__Exercise__
The entries below are to be transcribed in full, without their images.
The records START
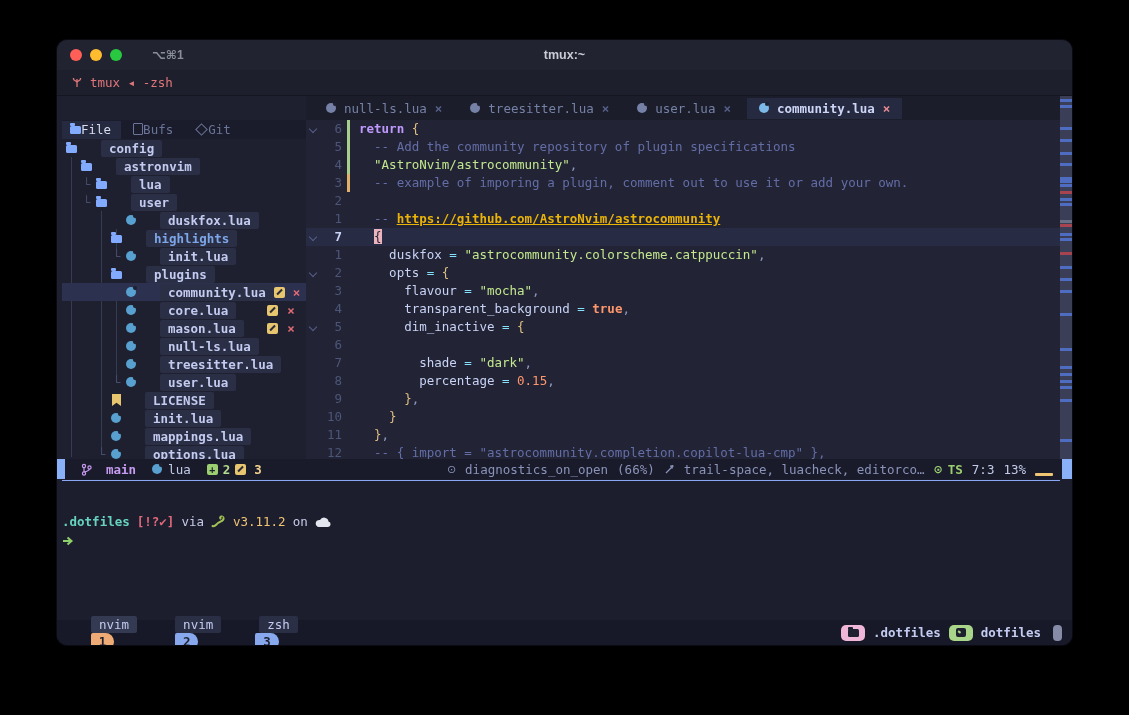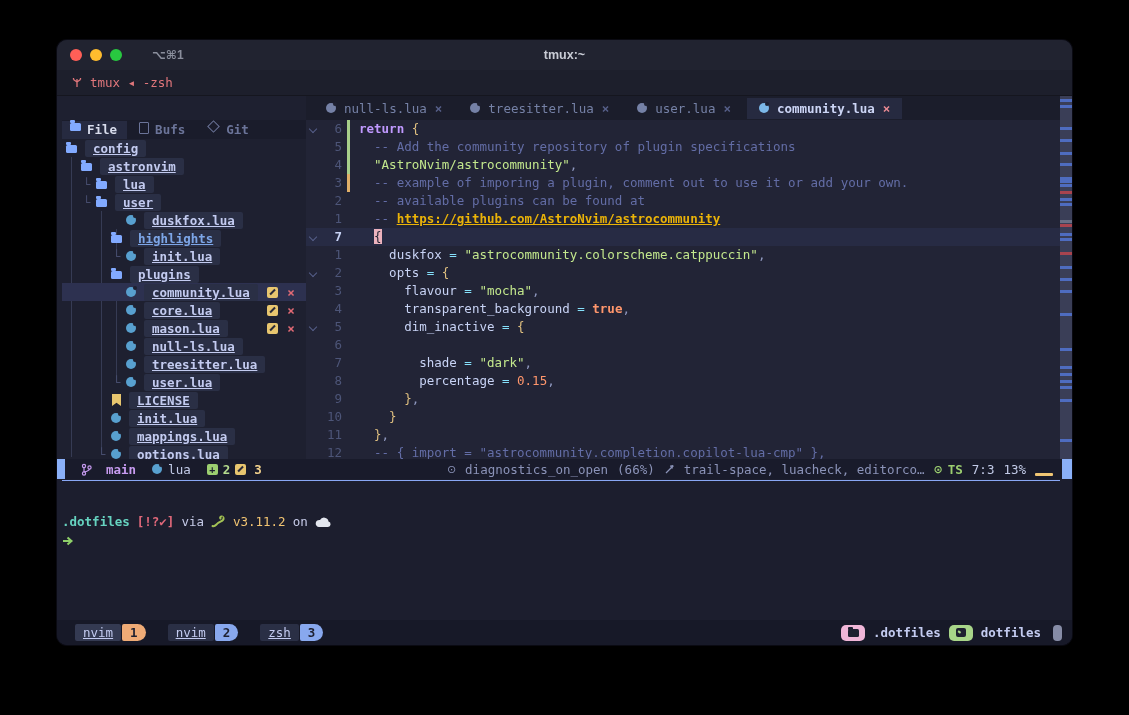--- a/index.html
+++ b/index.html
@@ -13,27 +13,27 @@
   .shortcut{margin-left:30px;color:#8a8e9c;font-weight:bold;font-size:12px;}
   .wtitle{position:absolute;left:0;right:0;text-align:center;color:#c9ccd5;font-weight:bold;font-size:12.5px;pointer-events:none;}
   
   .tabrow{height:25px;background:#1d1f2c;display:flex;align-items:center;padding-left:14px;gap:7px;flex:0 0 auto;border-bottom:1px solid #15161f;color:#e0767b;}
   .tabrow svg{flex:0 0 auto;}
   
   .nvim{flex:0 0 363px;display:flex;background:#1e2030;overflow:hidden;}
   .sidebar{flex:0 0 244px;display:flex;flex-direction:column;background:#1e2030;overflow:hidden;padding-left:5px;}
   .sbspacer{height:24px;}
   .sbtabs{height:19px;display:flex;align-items:center;gap:4px;background:#1a1c2b;}
-  .sbtab{display:flex;align-items:flex-start;gap:6px;padding:1px 10px 2px 8px;color:#6b7499;font-weight:bold;}
+  .sbtab{display:flex;align-items:center;padding:1px 10px 2px 8px;color:#6b7499;font-weight:normal;}
   .sbtab.active{background:#262a40;color:#d8dcec;}
   .tree{flex:1;position:relative;overflow:hidden;font-weight:bold;}
   .trow{height:18px;display:flex;align-items:center;white-space:pre;position:relative;}
   .trow.selected{background:#2d3150;}
   .conn{color:#474d6e;width:13px;flex:0 0 auto;font-weight:normal;}
-  .tlabel{margin-left:8px;color:#cfc69b;text-decoration:underline;}
+  .tlabel{margin-left:24px;color:#cfc69b;}
   .tlabel.blue{color:#7da6e8;}
   .tspacer{flex:0 0 auto;}
   .tfill{flex:1;}
   .guide{position:absolute;width:1px;background:#363b54;}
   
   .ic-folder{width:11px;height:8px;background:#82aaff;border-radius:1.5px;position:relative;flex:0 0 auto;margin-top:1px;}
   .ic-folder::before{content:"";position:absolute;top:-2.5px;left:0;width:5px;height:3px;background:inherit;border-radius:1px;}
   .ic-folder.dark{background:#1e2030;}
   .ic-lua{width:10px;height:10px;border-radius:50%;background:#58a0cf;position:relative;flex:0 0 auto;}
   .ic-lua::after{content:"";position:absolute;right:-0.5px;top:-1px;width:4px;height:4px;border-radius:50%;background:#1e2030;}
@@ -87,21 +87,21 @@
   .stl-rblock{width:10px;height:20px;background:#8ab0f8;flex:0 0 auto;}
   
   .paneborder{height:3px;display:flex;align-items:center;flex:0 0 auto;padding:0 12px 0 5px;}
   .paneborder div{height:1.5px;background:#89a7f5;width:100%;}
   .shell{flex:1;background:#1c1e2e;padding:30px 0 0 5px;overflow:hidden;}
   .pline{display:flex;align-items:center;gap:7px;height:19px;white-space:pre;}
   .p-dir{color:#66d3c0;font-weight:bold;} .p-git{color:#e0687a;font-weight:bold;}
   .p-plain{color:#c6cbe8;} .p-ver{color:#f2c572;font-weight:normal;}
   
   .tmuxbar{height:25px;background:#171928;display:flex;align-items:center;padding:0 10px;gap:14px;flex:0 0 auto;}
-  .twin{display:flex;align-items:center;}
+  .twin{display:flex;align-items:center;flex-direction:column;}
   .tlabel{background:#2a2f45;color:#c3cbf0;padding:1px 8px;border-radius:2px;}
   .twin.active .tlabel{background:#343a52;}
   .tnum{padding:1px 8px;border-radius:2px 9px 9px 2px;color:#1e2030;font-weight:bold;margin-left:1px;}
   .tnum.orange{background:#efab76;} .tnum.blue{background:#88a8ee;}
   .tright{margin-left:auto;display:flex;align-items:center;gap:8px;color:#c3cbf0;font-weight:bold;}
   .rbadge{width:24px;height:16px;border-radius:5px;display:flex;align-items:center;justify-content:center;}
   .rbadge.pink{background:#f0b6d8;}
   .rbadge.green{background:#a8d589;}
   .term-glyph{width:10px;height:9px;background:#1e2030;border-radius:2px;position:relative;}
   .term-glyph::before{content:"";position:absolute;left:2px;top:2.5px;width:3px;height:1.5px;background:#a8d589;transform:rotate(35deg);}
@@ -194,21 +194,21 @@
             <span class="ic-lua bright"></span>
             <span>community.lua</span>
             <span class="bx">×</span>
           </div>
         </div>
       <div class="code" id="code">
           <div class="cline"><span class="chev on"></span><span class="lnum">6</span><span class="sign g"></span><span class="ctext"><span class="tk-kw">return</span><span class="tk-plain"> </span><span class="tk-brace">{</span></span></div>
           <div class="cline"><span class="chev"></span><span class="lnum">5</span><span class="sign g"></span><span class="ctext"><span class="tk-comment">  -- Add the community repository of plugin specifications</span></span></div>
           <div class="cline"><span class="chev"></span><span class="lnum">4</span><span class="sign g"></span><span class="ctext"><span class="tk-plain">  </span><span class="tk-str">"AstroNvim/astrocommunity"</span><span class="tk-punct">,</span></span></div>
           <div class="cline"><span class="chev"></span><span class="lnum">3</span><span class="sign y"></span><span class="ctext"><span class="tk-comment">  -- example of imporing a plugin, comment out to use it or add your own.</span></span></div>
-          <div class="cline"><span class="chev"></span><span class="lnum">2</span><span class="sign"></span><span class="ctext"><span class="tk-comment">  -- available plugins can be found at</span></span></div>
+          <div class="cline"><span class="chev"></span><span class="lnum">2</span><span class="sign"></span></div>
           <div class="cline"><span class="chev"></span><span class="lnum">1</span><span class="sign"></span><span class="ctext"><span class="tk-comment">  -- </span><span class="tk-url">https://github.com/AstroNvim/astrocommunity</span></span></div>
           <div class="cline cur"><span class="chev on"></span><span class="lnum">7</span><span class="sign"></span><span class="ctext"><span class="tk-plain">  </span><span class="tk-cursor">{</span></span></div>
           <div class="cline"><span class="chev"></span><span class="lnum">1</span><span class="sign"></span><span class="ctext"><span class="tk-ident">    duskfox </span><span class="tk-op">=</span><span class="tk-plain"> </span><span class="tk-str">"astrocommunity.colorscheme.catppuccin"</span><span class="tk-punct">,</span></span></div>
           <div class="cline"><span class="chev on"></span><span class="lnum">2</span><span class="sign"></span><span class="ctext"><span class="tk-ident">    opts </span><span class="tk-op">=</span><span class="tk-plain"> </span><span class="tk-brace">{</span></span></div>
           <div class="cline"><span class="chev"></span><span class="lnum">3</span><span class="sign"></span><span class="ctext"><span class="tk-ident">      flavour </span><span class="tk-op">=</span><span class="tk-plain"> </span><span class="tk-str">"mocha"</span><span class="tk-punct">,</span></span></div>
           <div class="cline"><span class="chev"></span><span class="lnum">4</span><span class="sign"></span><span class="ctext"><span class="tk-ident">      transparent_background </span><span class="tk-op">=</span><span class="tk-plain"> </span><span class="tk-bool">true</span><span class="tk-punct">,</span></span></div>
           <div class="cline"><span class="chev on"></span><span class="lnum">5</span><span class="sign"></span><span class="ctext"><span class="tk-ident">      dim_inactive </span><span class="tk-op">=</span><span class="tk-plain"> </span><span class="tk-brace">{</span></span></div>
           <div class="cline"><span class="chev"></span><span class="lnum">6</span><span class="sign"></span></div>
           <div class="cline"><span class="chev"></span><span class="lnum">7</span><span class="sign"></span><span class="ctext"><span class="tk-ident">        shade </span><span class="tk-op">=</span><span class="tk-plain"> </span><span class="tk-str">"dark"</span><span class="tk-punct">,</span></span></div>
           <div class="cline"><span class="chev"></span><span class="lnum">8</span><span class="sign"></span><span class="ctext"><span class="tk-ident">        percentage </span><span class="tk-op">=</span><span class="tk-plain"> </span><span class="tk-num">0.15</span><span class="tk-punct">,</span></span></div>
The records END
__Completed exercise__
--- a/index.html
+++ b/index.html
@@ -13,27 +13,27 @@
   .shortcut{margin-left:30px;color:#8a8e9c;font-weight:bold;font-size:12px;}
   .wtitle{position:absolute;left:0;right:0;text-align:center;color:#c9ccd5;font-weight:bold;font-size:12.5px;pointer-events:none;}
   
   .tabrow{height:25px;background:#1d1f2c;display:flex;align-items:center;padding-left:14px;gap:7px;flex:0 0 auto;border-bottom:1px solid #15161f;color:#e0767b;}
   .tabrow svg{flex:0 0 auto;}
   
   .nvim{flex:0 0 363px;display:flex;background:#1e2030;overflow:hidden;}
   .sidebar{flex:0 0 244px;display:flex;flex-direction:column;background:#1e2030;overflow:hidden;padding-left:5px;}
   .sbspacer{height:24px;}
   .sbtabs{height:19px;display:flex;align-items:center;gap:4px;background:#1a1c2b;}
-  .sbtab{display:flex;align-items:flex-start;gap:6px;padding:1px 10px 2px 8px;color:#6b7499;font-weight:bold;}
+  .sbtab{display:flex;align-items:center;padding:1px 10px 2px 8px;color:#6b7499;font-weight:normal;}
   .sbtab.active{background:#262a40;color:#d8dcec;}
   .tree{flex:1;position:relative;overflow:hidden;font-weight:bold;}
   .trow{height:18px;display:flex;align-items:center;white-space:pre;position:relative;}
   .trow.selected{background:#2d3150;}
   .conn{color:#474d6e;width:13px;flex:0 0 auto;font-weight:normal;}
-  .tlabel{margin-left:8px;color:#cfc69b;text-decoration:underline;}
+  .tlabel{margin-left:24px;color:#cfc69b;}
   .tlabel.blue{color:#7da6e8;}
   .tspacer{flex:0 0 auto;}
   .tfill{flex:1;}
   .guide{position:absolute;width:1px;background:#363b54;}
   
   .ic-folder{width:11px;height:8px;background:#82aaff;border-radius:1.5px;position:relative;flex:0 0 auto;margin-top:1px;}
   .ic-folder::before{content:"";position:absolute;top:-2.5px;left:0;width:5px;height:3px;background:inherit;border-radius:1px;}
   .ic-folder.dark{background:#1e2030;}
   .ic-lua{width:10px;height:10px;border-radius:50%;background:#58a0cf;position:relative;flex:0 0 auto;}
   .ic-lua::after{content:"";position:absolute;right:-0.5px;top:-1px;width:4px;height:4px;border-radius:50%;background:#1e2030;}
@@ -87,21 +87,21 @@
   .stl-rblock{width:10px;height:20px;background:#8ab0f8;flex:0 0 auto;}
   
   .paneborder{height:3px;display:flex;align-items:center;flex:0 0 auto;padding:0 12px 0 5px;}
   .paneborder div{height:1.5px;background:#89a7f5;width:100%;}
   .shell{flex:1;background:#1c1e2e;padding:30px 0 0 5px;overflow:hidden;}
   .pline{display:flex;align-items:center;gap:7px;height:19px;white-space:pre;}
   .p-dir{color:#66d3c0;font-weight:bold;} .p-git{color:#e0687a;font-weight:bold;}
   .p-plain{color:#c6cbe8;} .p-ver{color:#f2c572;font-weight:normal;}
   
   .tmuxbar{height:25px;background:#171928;display:flex;align-items:center;padding:0 10px;gap:14px;flex:0 0 auto;}
-  .twin{display:flex;align-items:center;}
+  .twin{display:flex;align-items:center;flex-direction:column;}
   .tlabel{background:#2a2f45;color:#c3cbf0;padding:1px 8px;border-radius:2px;}
   .twin.active .tlabel{background:#343a52;}
   .tnum{padding:1px 8px;border-radius:2px 9px 9px 2px;color:#1e2030;font-weight:bold;margin-left:1px;}
   .tnum.orange{background:#efab76;} .tnum.blue{background:#88a8ee;}
   .tright{margin-left:auto;display:flex;align-items:center;gap:8px;color:#c3cbf0;font-weight:bold;}
   .rbadge{width:24px;height:16px;border-radius:5px;display:flex;align-items:center;justify-content:center;}
   .rbadge.pink{background:#f0b6d8;}
   .rbadge.green{background:#a8d589;}
   .term-glyph{width:10px;height:9px;background:#1e2030;border-radius:2px;position:relative;}
   .term-glyph::before{content:"";position:absolute;left:2px;top:2.5px;width:3px;height:1.5px;background:#a8d589;transform:rotate(35deg);}
@@ -194,21 +194,21 @@
             <span class="ic-lua bright"></span>
             <span>community.lua</span>
             <span class="bx">×</span>
           </div>
         </div>
       <div class="code" id="code">
           <div class="cline"><span class="chev on"></span><span class="lnum">6</span><span class="sign g"></span><span class="ctext"><span class="tk-kw">return</span><span class="tk-plain"> </span><span class="tk-brace">{</span></span></div>
           <div class="cline"><span class="chev"></span><span class="lnum">5</span><span class="sign g"></span><span class="ctext"><span class="tk-comment">  -- Add the community repository of plugin specifications</span></span></div>
           <div class="cline"><span class="chev"></span><span class="lnum">4</span><span class="sign g"></span><span class="ctext"><span class="tk-plain">  </span><span class="tk-str">"AstroNvim/astrocommunity"</span><span class="tk-punct">,</span></span></div>
           <div class="cline"><span class="chev"></span><span class="lnum">3</span><span class="sign y"></span><span class="ctext"><span class="tk-comment">  -- example of imporing a plugin, comment out to use it or add your own.</span></span></div>
-          <div class="cline"><span class="chev"></span><span class="lnum">2</span><span class="sign"></span><span class="ctext"><span class="tk-comment">  -- available plugins can be found at</span></span></div>
+          <div class="cline"><span class="chev"></span><span class="lnum">2</span><span class="sign"></span></div>
           <div class="cline"><span class="chev"></span><span class="lnum">1</span><span class="sign"></span><span class="ctext"><span class="tk-comment">  -- </span><span class="tk-url">https://github.com/AstroNvim/astrocommunity</span></span></div>
           <div class="cline cur"><span class="chev on"></span><span class="lnum">7</span><span class="sign"></span><span class="ctext"><span class="tk-plain">  </span><span class="tk-cursor">{</span></span></div>
           <div class="cline"><span class="chev"></span><span class="lnum">1</span><span class="sign"></span><span class="ctext"><span class="tk-ident">    duskfox </span><span class="tk-op">=</span><span class="tk-plain"> </span><span class="tk-str">"astrocommunity.colorscheme.catppuccin"</span><span class="tk-punct">,</span></span></div>
           <div class="cline"><span class="chev on"></span><span class="lnum">2</span><span class="sign"></span><span class="ctext"><span class="tk-ident">    opts </span><span class="tk-op">=</span><span class="tk-plain"> </span><span class="tk-brace">{</span></span></div>
           <div class="cline"><span class="chev"></span><span class="lnum">3</span><span class="sign"></span><span class="ctext"><span class="tk-ident">      flavour </span><span class="tk-op">=</span><span class="tk-plain"> </span><span class="tk-str">"mocha"</span><span class="tk-punct">,</span></span></div>
           <div class="cline"><span class="chev"></span><span class="lnum">4</span><span class="sign"></span><span class="ctext"><span class="tk-ident">      transparent_background </span><span class="tk-op">=</span><span class="tk-plain"> </span><span class="tk-bool">true</span><span class="tk-punct">,</span></span></div>
           <div class="cline"><span class="chev on"></span><span class="lnum">5</span><span class="sign"></span><span class="ctext"><span class="tk-ident">      dim_inactive </span><span class="tk-op">=</span><span class="tk-plain"> </span><span class="tk-brace">{</span></span></div>
           <div class="cline"><span class="chev"></span><span class="lnum">6</span><span class="sign"></span></div>
           <div class="cline"><span class="chev"></span><span class="lnum">7</span><span class="sign"></span><span class="ctext"><span class="tk-ident">        shade </span><span class="tk-op">=</span><span class="tk-plain"> </span><span class="tk-str">"dark"</span><span class="tk-punct">,</span></span></div>
           <div class="cline"><span class="chev"></span><span class="lnum">8</span><span class="sign"></span><span class="ctext"><span class="tk-ident">        percentage </span><span class="tk-op">=</span><span class="tk-plain"> </span><span class="tk-num">0.15</span><span class="tk-punct">,</span></span></div>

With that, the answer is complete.